Venue: Village Underground Support Bands: None Date: 23/10/10 Throbbing Gristle are, and always will be, about the performance. From the COUM days, through Prostitution at the ICA, through Psychic TV and through every modicum of their existence, the idea has always been about the performance and the lasting effect on the audience. Their shows are designed to shock and to be memorable – there’s not many of them, to say the least – and their performance at The Village Underground was no exception. Showcasing a range of new electronics and sounds alongside the occasional known song, in a set that lasted just under 2 hours, is a set very few artists can pull off. But what are Throbbing Gristle if not exciting and creative? There was not a boring moment of the set – almost every moment filled with noise or deliberate silence, and their set encompassed the best use of sound as a tool for psychological manipulation I’ve heard. There was the usual dissonance and cacophony that you’d come to expect from them, as well as the metallic and cold sounds of their krautrock orientated movements, the occasional warped motorik beat pushing through, the almost psychadelic wandering of their glutinous liquid sound at times forcing itself into the mould of a predictable song before melting and dripping away to form that amorphous sludge again. In their 2 hours on stage, they filled the Victorian warehouse that calls itself the Village Underground with their wall of sound and their somewhat subdued presence (up until Discipline, their encore at least) and experimented, as promised, with all their new equipment.
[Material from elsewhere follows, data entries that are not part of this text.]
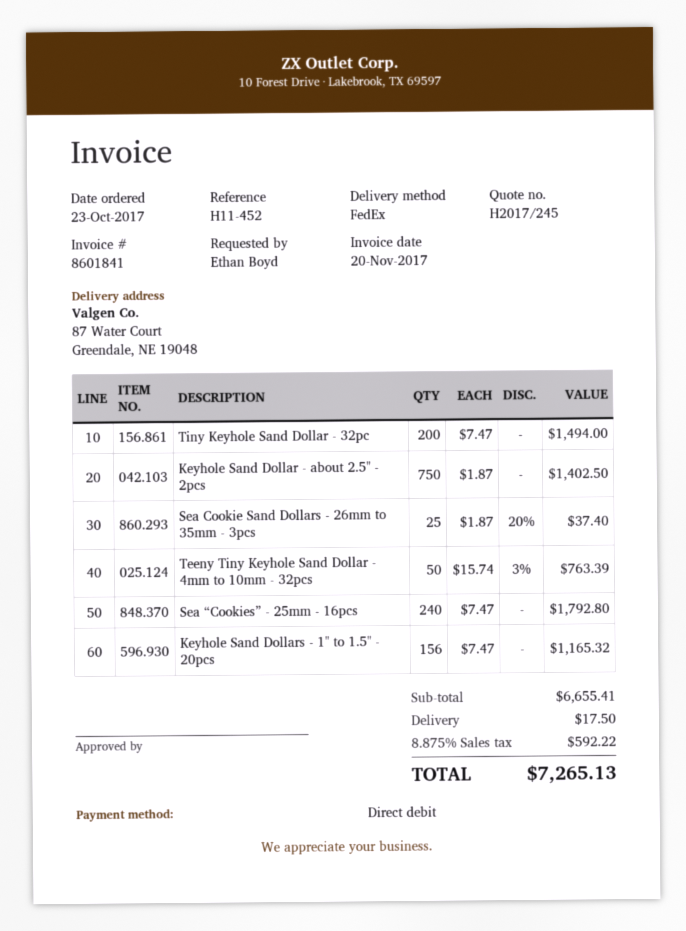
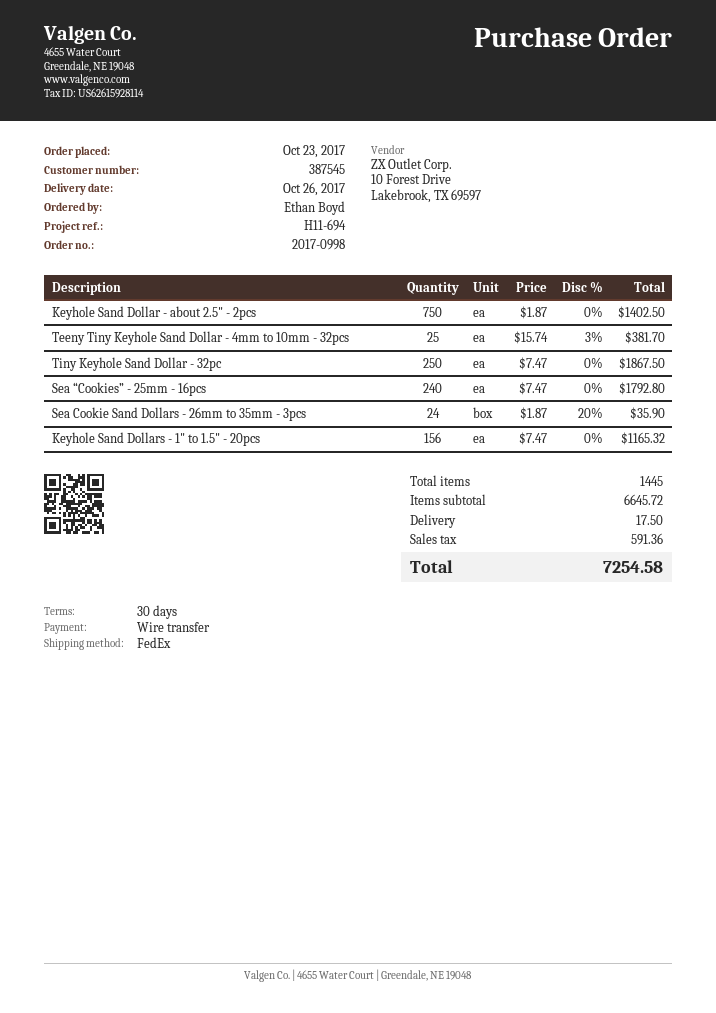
reference: H11-452 -> H11-694
payment method: direct debit -> bank transfer
Tiny Keyhole Sand Dollar - 32pc: 200 x 7.47 = 1494.00 -> 250 x 7.47 = 1867.50
Sea Cookie Sand Dollars - 26mm to 35mm - 3pcs: 25 x 1.87 - 20% = 37.40 -> 24 x 1.87 - 20% = 35.90
Teeny Tiny Keyhole Sand Dollar - 4mm to 10mm - 32pcs: 50 x 15.74 - 3% = 763.39 -> 25 x 15.74 - 3% = 381.70
subtotal: 6655.41 -> 6645.72
tax: 592.22 -> 591.36
total: 7265.13 -> 7254.58

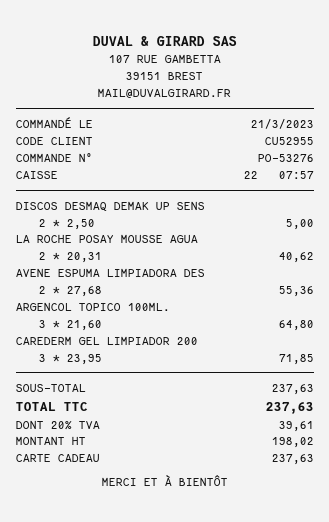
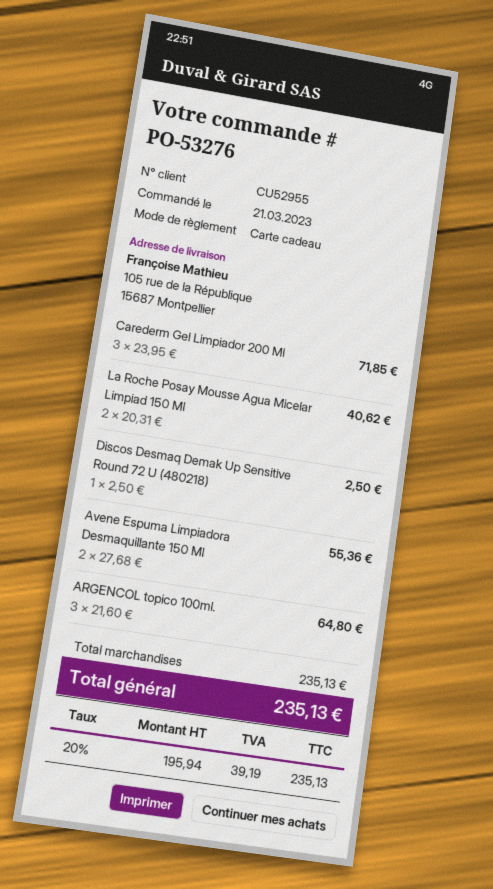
DISCOS DESMAQ DEMAK UP SENS: 2 x 2.50 = 5.00 -> 1 x 2.50 = 2.50
subtotal: 237.63 -> 235.13
net: 198.02 -> 195.94
tax: 20% = 39.61 -> 20% = 39.19
total: 237.63 -> 235.13

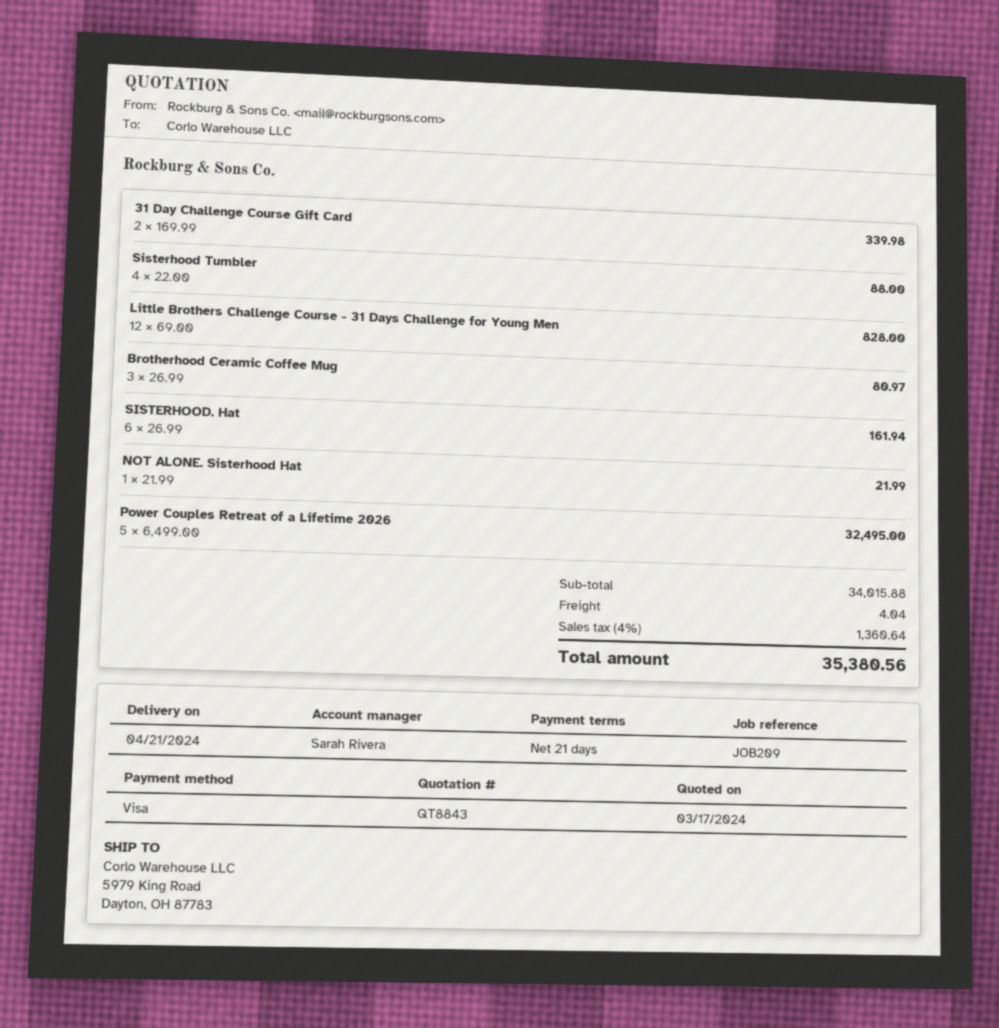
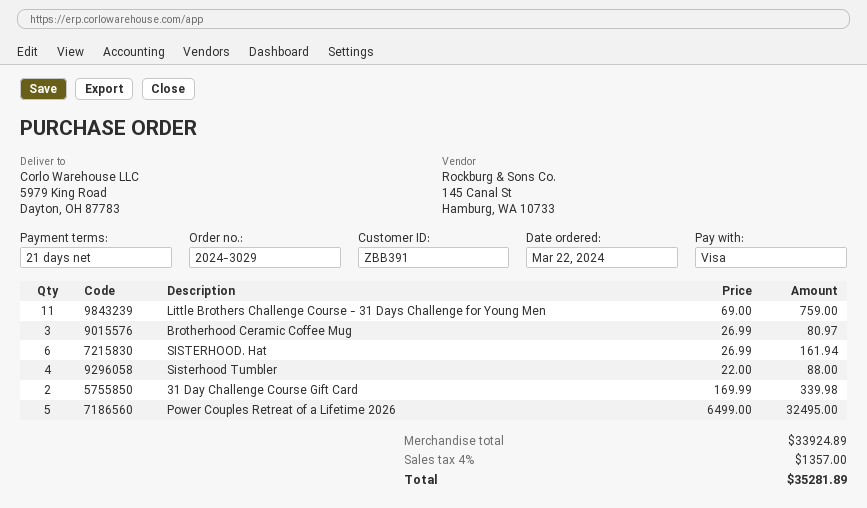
Little Brothers Challenge Course - 31 Days Challenge for Young Men: 12 x 69.00 = 828.00 -> 11 x 69.00 = 759.00
NOT ALONE. Sisterhood Hat: 1 x 21.99 = 21.99 -> none
subtotal: 34015.88 -> 33924.89
shipping: 4.04 -> none
tax: 4% = 1360.64 -> 4% = 1357.00
total: 35380.56 -> 35281.89

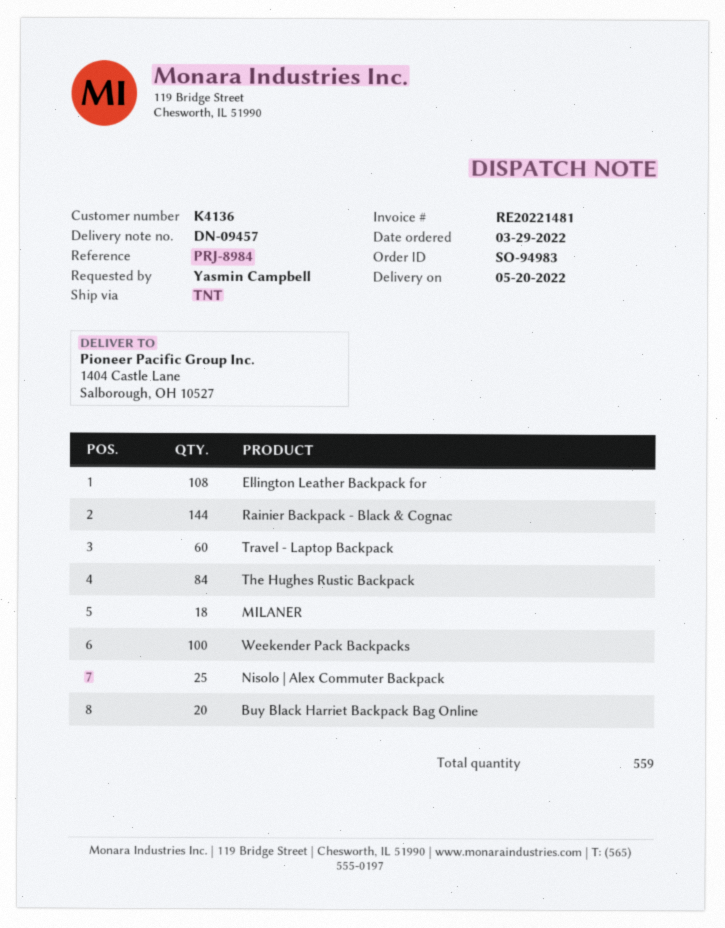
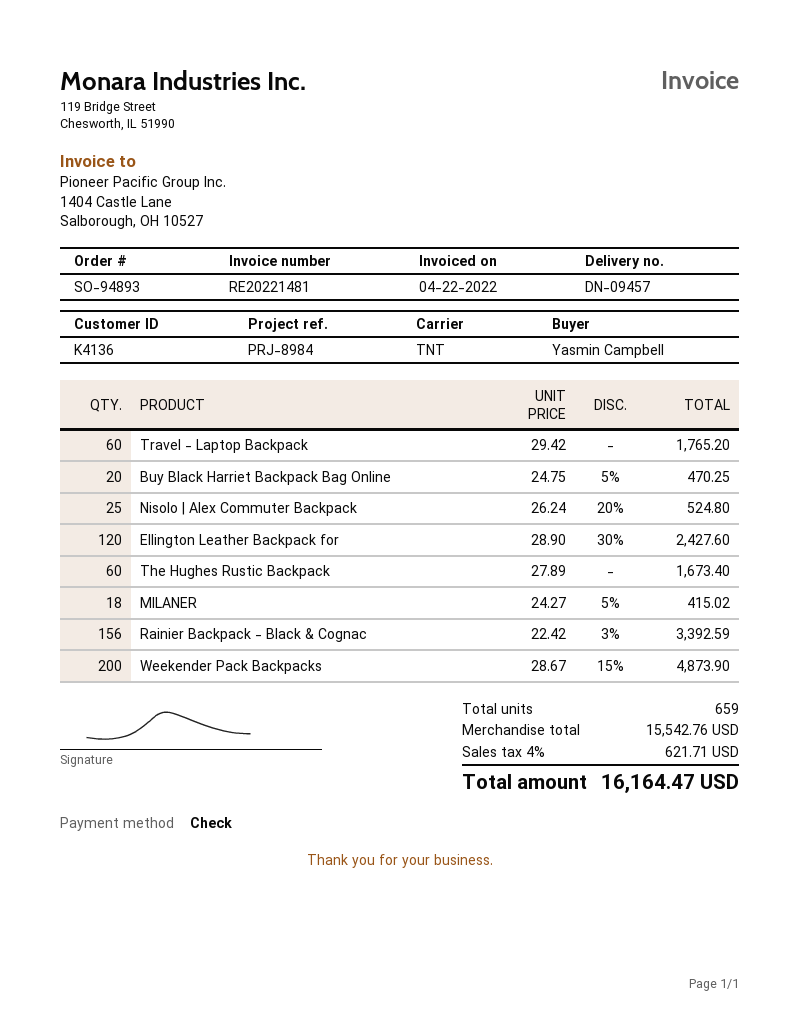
order number: SO-94983 -> SO-94893
Ellington Leather Backpack for: 108 -> 120
Rainier Backpack - Black & Cognac: 144 -> 156
The Hughes Rustic Backpack: 84 -> 60
Weekender Pack Backpacks: 100 -> 200
total quantity: 559 -> 659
While also plugging their Throbbing Gristle branded Buddha Machines (as well as using one each), there was the debut performance of the ‘Tutti Box‘, Cosey Fanni Tutti’s “experimental sound generator” made by mechanical genius and fellow Throbbing Gristle/Carter Tutti member Chris Carter. The link below shows a little of what this beautiful machine can do.

Tutti Box v1.0 from .

And while it was all a sound experiment, it was engaging. Despite most people not knowing a lot – if any – of what was being played in front of them, they still got hooked. It’s the mix of the crowd that strikes, especially when you see how engaged each person was. I’m 18 and I wasn’t the youngest there, and there were people going up to 60, if not older. Throbbing Gristle, with all their noise mongering, are still as relevant today as they were 34 years ago. And finally, the encore that was “Discipline”. Well, it stretched for an engaging 7 minutes, and got Genesis up and engaged. She’d sung a few songs before, but never took the mic from its stand, and so it was to rapturous applause that she took the mic away to the opening thuds to Discipline. While it wasn’t her most engaged of performances – she is still far from the energy of early Throbbing Gristle performances – it was pretty special to see her in full swing, complete with the theatrics (and someone stripping on stage and trying to crowd surf) and the passion that still hasn’t been lost. (NSFW) This was less a gig, more a performance; this is where music and art cross. Whatever way you look at it, the experience of seeing Throbbing Gristle live is one that is never forgotten. If Hackney Dissenting Group can put on such a show for their debut, where they go next will be exciting. And I will be there.